- Opening Delimiter -
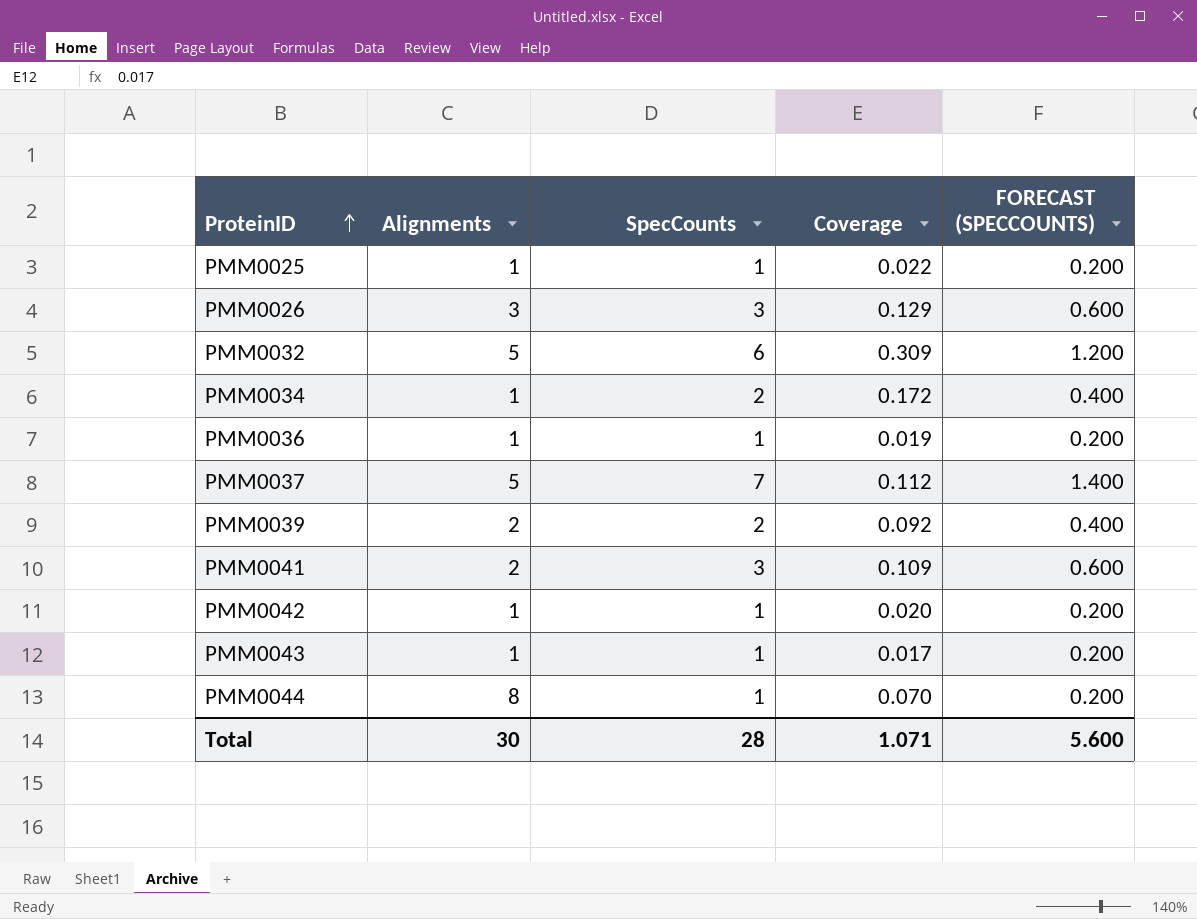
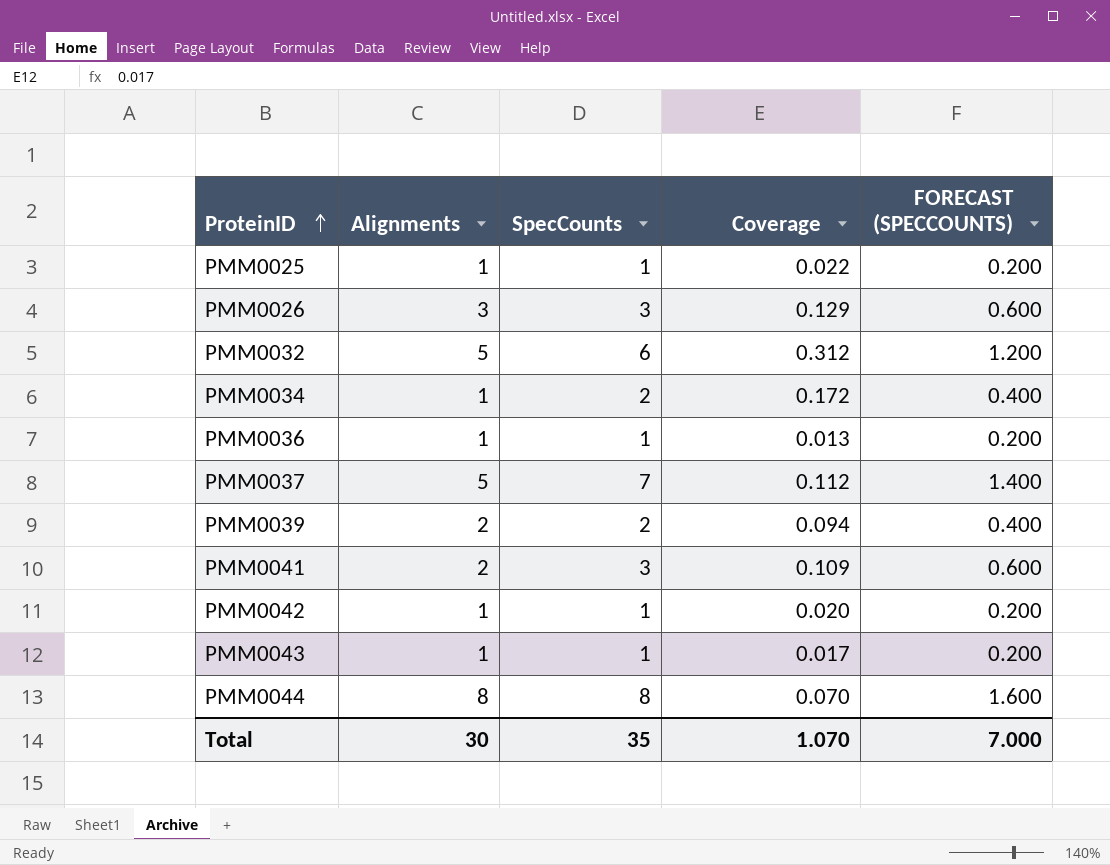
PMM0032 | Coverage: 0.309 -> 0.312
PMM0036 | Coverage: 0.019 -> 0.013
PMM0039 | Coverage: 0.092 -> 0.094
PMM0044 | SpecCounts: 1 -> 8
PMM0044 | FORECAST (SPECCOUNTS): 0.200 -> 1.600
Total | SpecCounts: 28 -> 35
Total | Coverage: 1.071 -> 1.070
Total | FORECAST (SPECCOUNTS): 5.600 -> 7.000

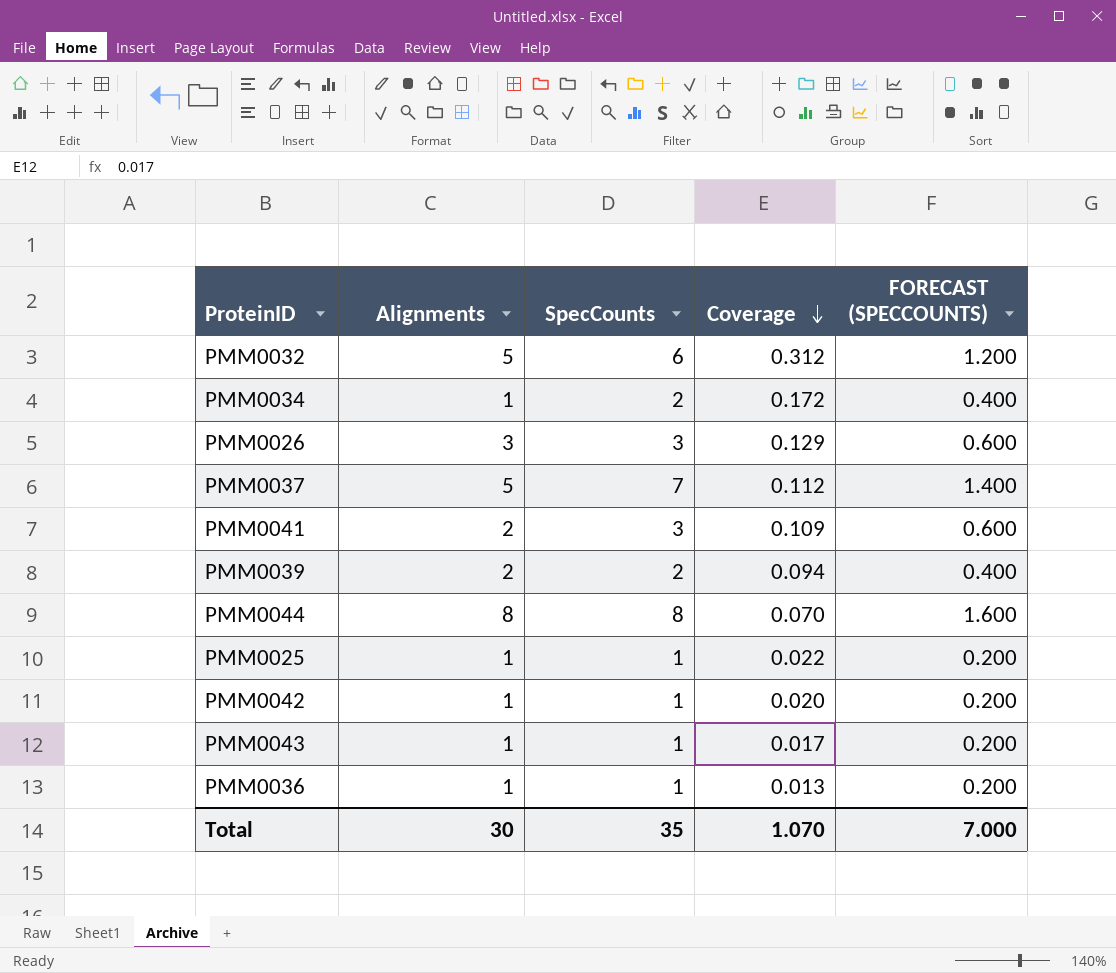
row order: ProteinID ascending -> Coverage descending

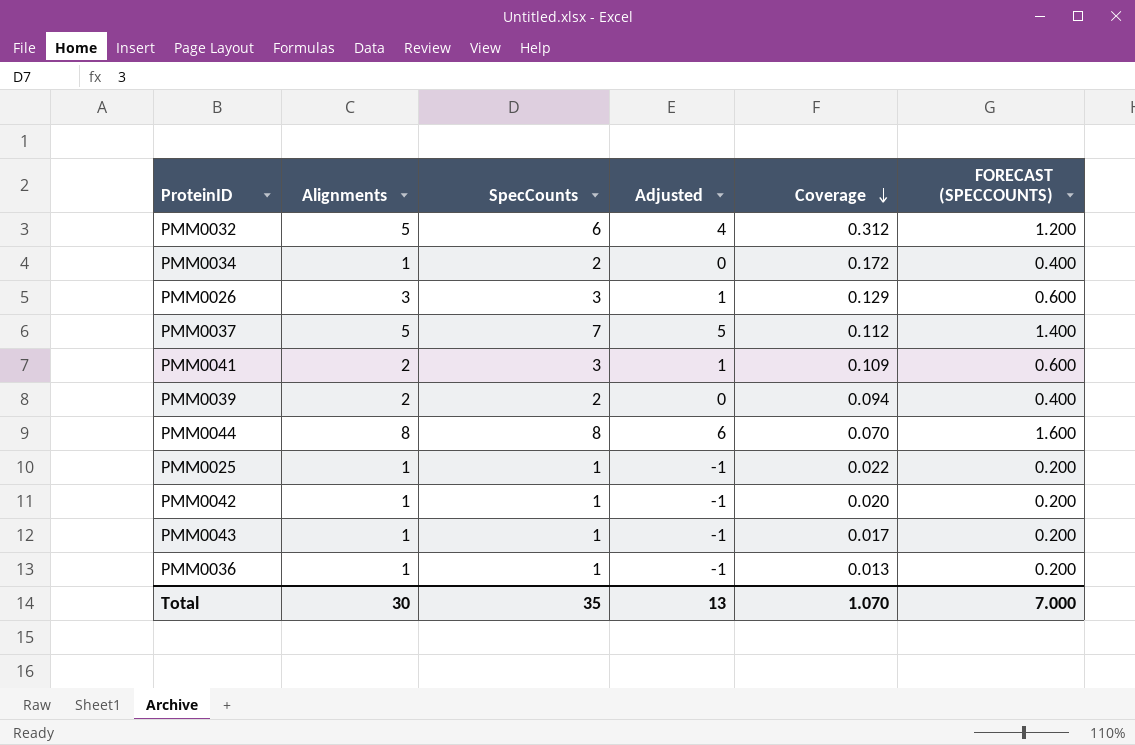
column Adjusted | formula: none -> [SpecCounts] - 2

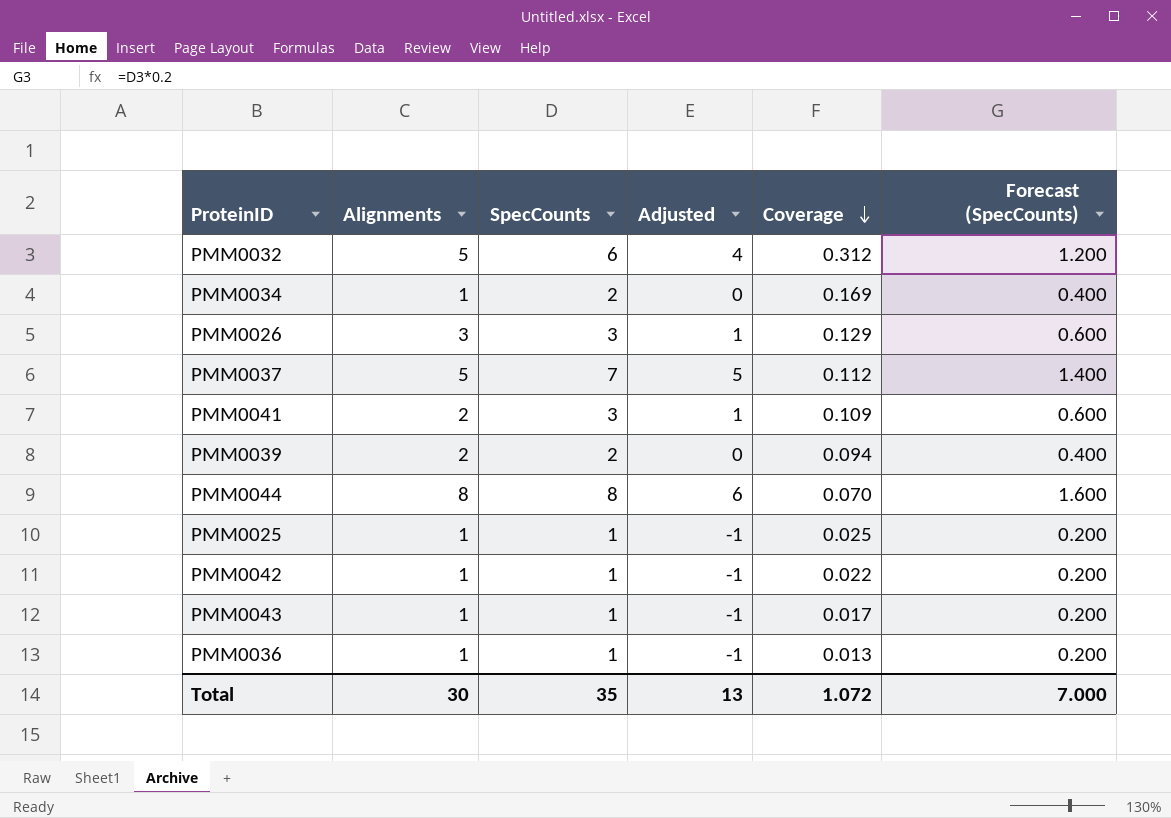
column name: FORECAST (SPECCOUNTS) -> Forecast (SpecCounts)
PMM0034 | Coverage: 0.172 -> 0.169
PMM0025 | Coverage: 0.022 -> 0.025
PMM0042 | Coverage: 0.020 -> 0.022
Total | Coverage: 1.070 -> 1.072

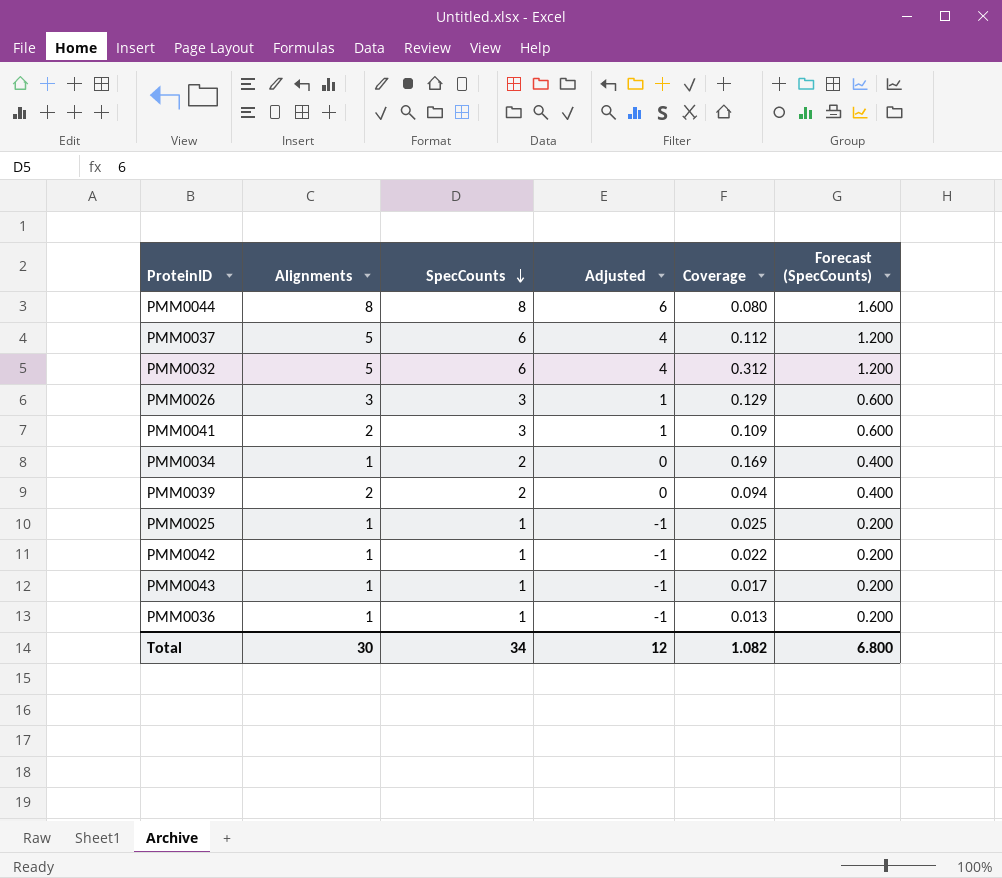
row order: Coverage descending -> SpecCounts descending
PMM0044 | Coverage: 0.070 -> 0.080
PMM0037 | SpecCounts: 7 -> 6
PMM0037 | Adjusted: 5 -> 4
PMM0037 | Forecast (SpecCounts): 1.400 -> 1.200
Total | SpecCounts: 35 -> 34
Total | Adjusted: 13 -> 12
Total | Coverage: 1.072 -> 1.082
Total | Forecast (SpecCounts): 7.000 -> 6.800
- Closing Delimiter -
=== TASK PROMPT ===
No pictures belong in the copy. Repeat the entries exactly.

=== RESPONSE BOX ===
PMM0032 | Coverage: 0.309 -> 0.312
PMM0036 | Coverage: 0.019 -> 0.013
PMM0039 | Coverage: 0.092 -> 0.094
PMM0044 | SpecCounts: 1 -> 8
PMM0044 | FORECAST (SPECCOUNTS): 0.200 -> 1.600
Total | SpecCounts: 28 -> 35
Total | Coverage: 1.071 -> 1.070
Total | FORECAST (SPECCOUNTS): 5.600 -> 7.000

row order: ProteinID ascending -> Coverage descending

column Adjusted | formula: none -> [SpecCounts] - 2

column name: FORECAST (SPECCOUNTS) -> Forecast (SpecCounts)
PMM0034 | Coverage: 0.172 -> 0.169
PMM0025 | Coverage: 0.022 -> 0.025
PMM0042 | Coverage: 0.020 -> 0.022
Total | Coverage: 1.070 -> 1.072

row order: Coverage descending -> SpecCounts descending
PMM0044 | Coverage: 0.070 -> 0.080
PMM0037 | SpecCounts: 7 -> 6
PMM0037 | Adjusted: 5 -> 4
PMM0037 | Forecast (SpecCounts): 1.400 -> 1.200
Total | SpecCounts: 35 -> 34
Total | Adjusted: 13 -> 12
Total | Coverage: 1.072 -> 1.082
Total | Forecast (SpecCounts): 7.000 -> 6.800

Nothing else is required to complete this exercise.